TASK TO COMPLETE: Starting at the line that contains "[175,835,207,846] debe ->", repeat each line exactly until the records end, keeping both the first and the last.

== AVAILABLE DATA ==

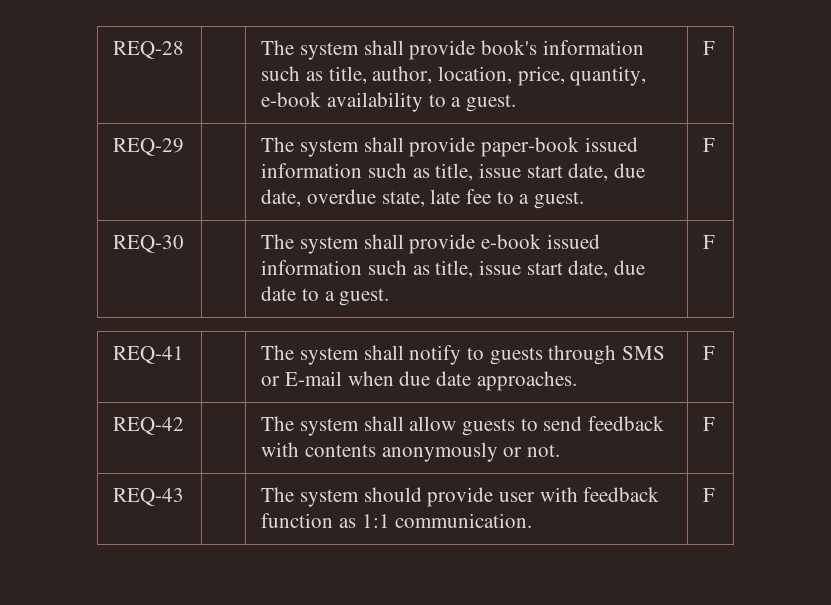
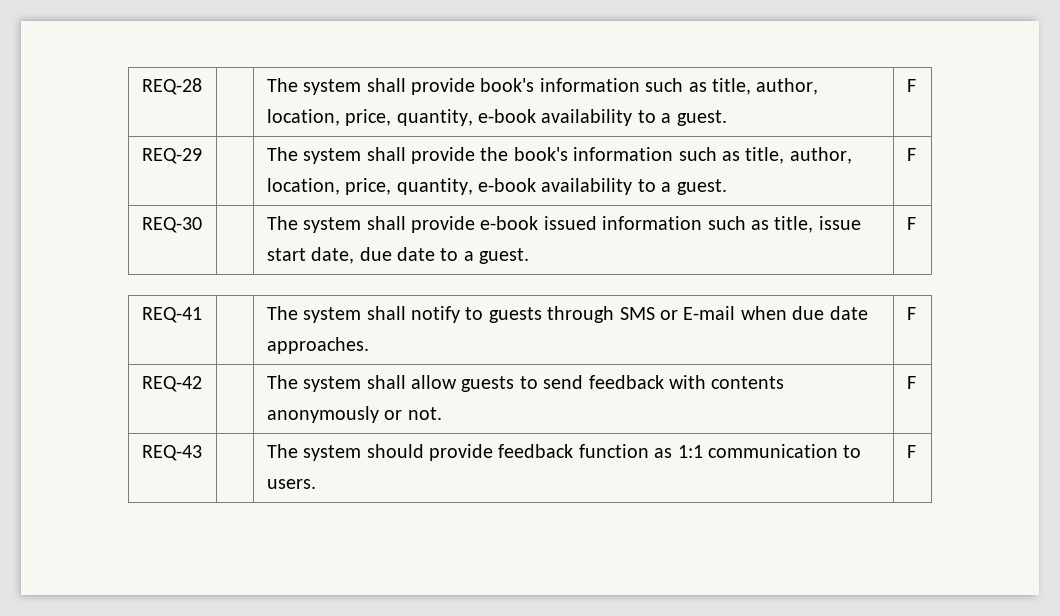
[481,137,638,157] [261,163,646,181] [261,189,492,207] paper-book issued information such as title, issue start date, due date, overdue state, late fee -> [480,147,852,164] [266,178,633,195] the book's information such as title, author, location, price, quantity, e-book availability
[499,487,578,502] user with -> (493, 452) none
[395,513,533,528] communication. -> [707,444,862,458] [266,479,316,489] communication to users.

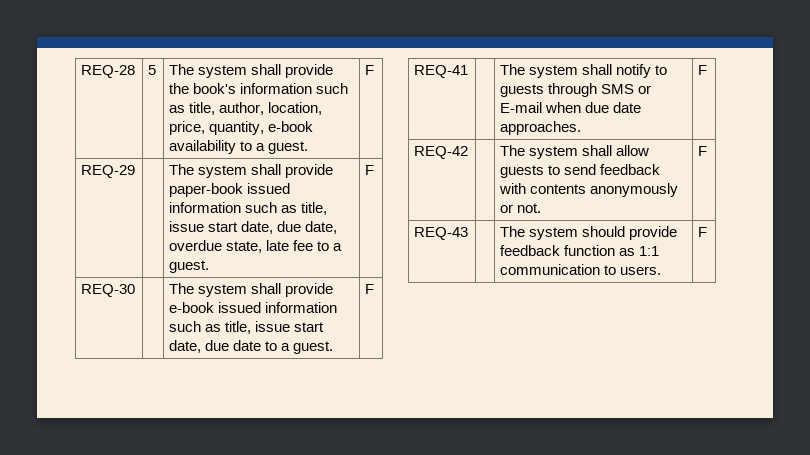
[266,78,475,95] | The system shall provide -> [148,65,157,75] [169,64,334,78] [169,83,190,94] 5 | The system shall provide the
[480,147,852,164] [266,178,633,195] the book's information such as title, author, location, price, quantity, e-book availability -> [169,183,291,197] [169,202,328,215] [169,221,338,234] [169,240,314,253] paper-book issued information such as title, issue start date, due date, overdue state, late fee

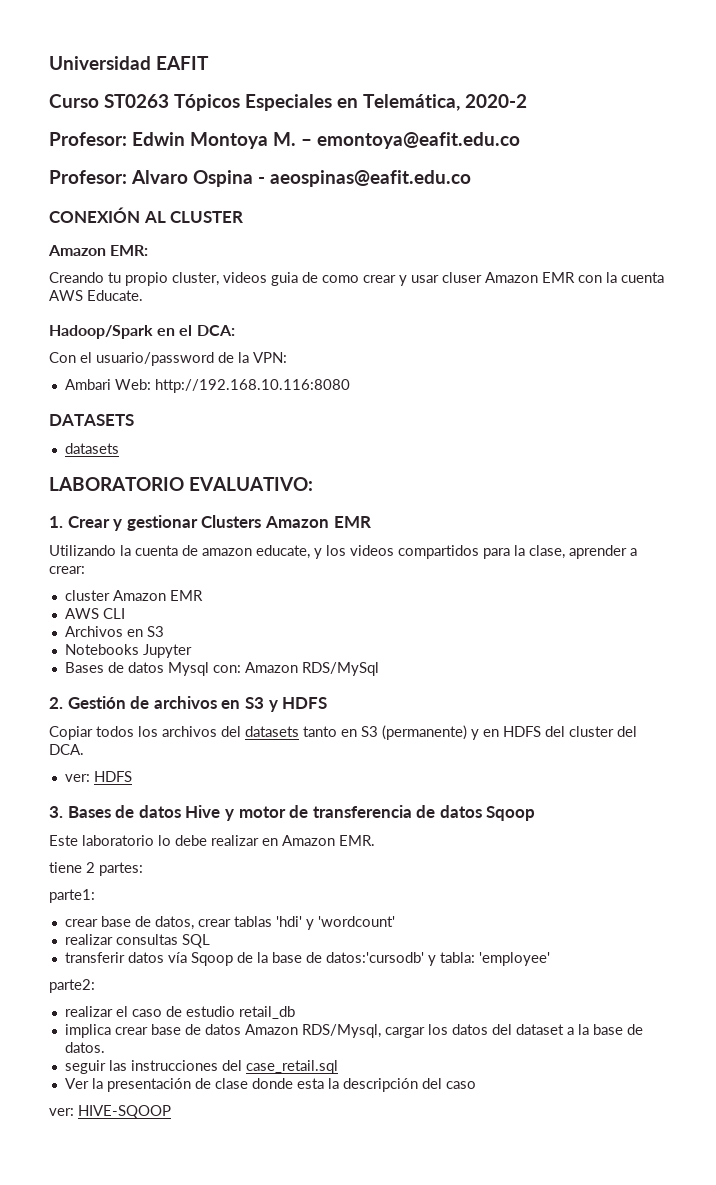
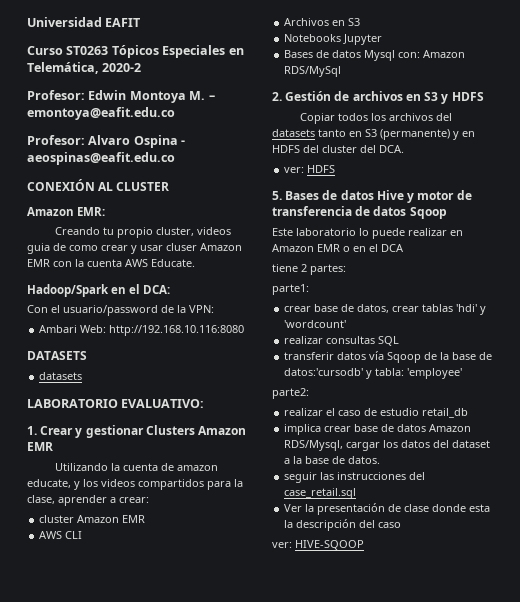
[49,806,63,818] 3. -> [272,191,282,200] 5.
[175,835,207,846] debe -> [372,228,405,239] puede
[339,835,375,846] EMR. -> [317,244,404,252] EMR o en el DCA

===

SOLUTION TO THE EXERCISE:
[175,835,207,846] debe -> [372,228,405,239] puede
[339,835,375,846] EMR. -> [317,244,404,252] EMR o en el DCA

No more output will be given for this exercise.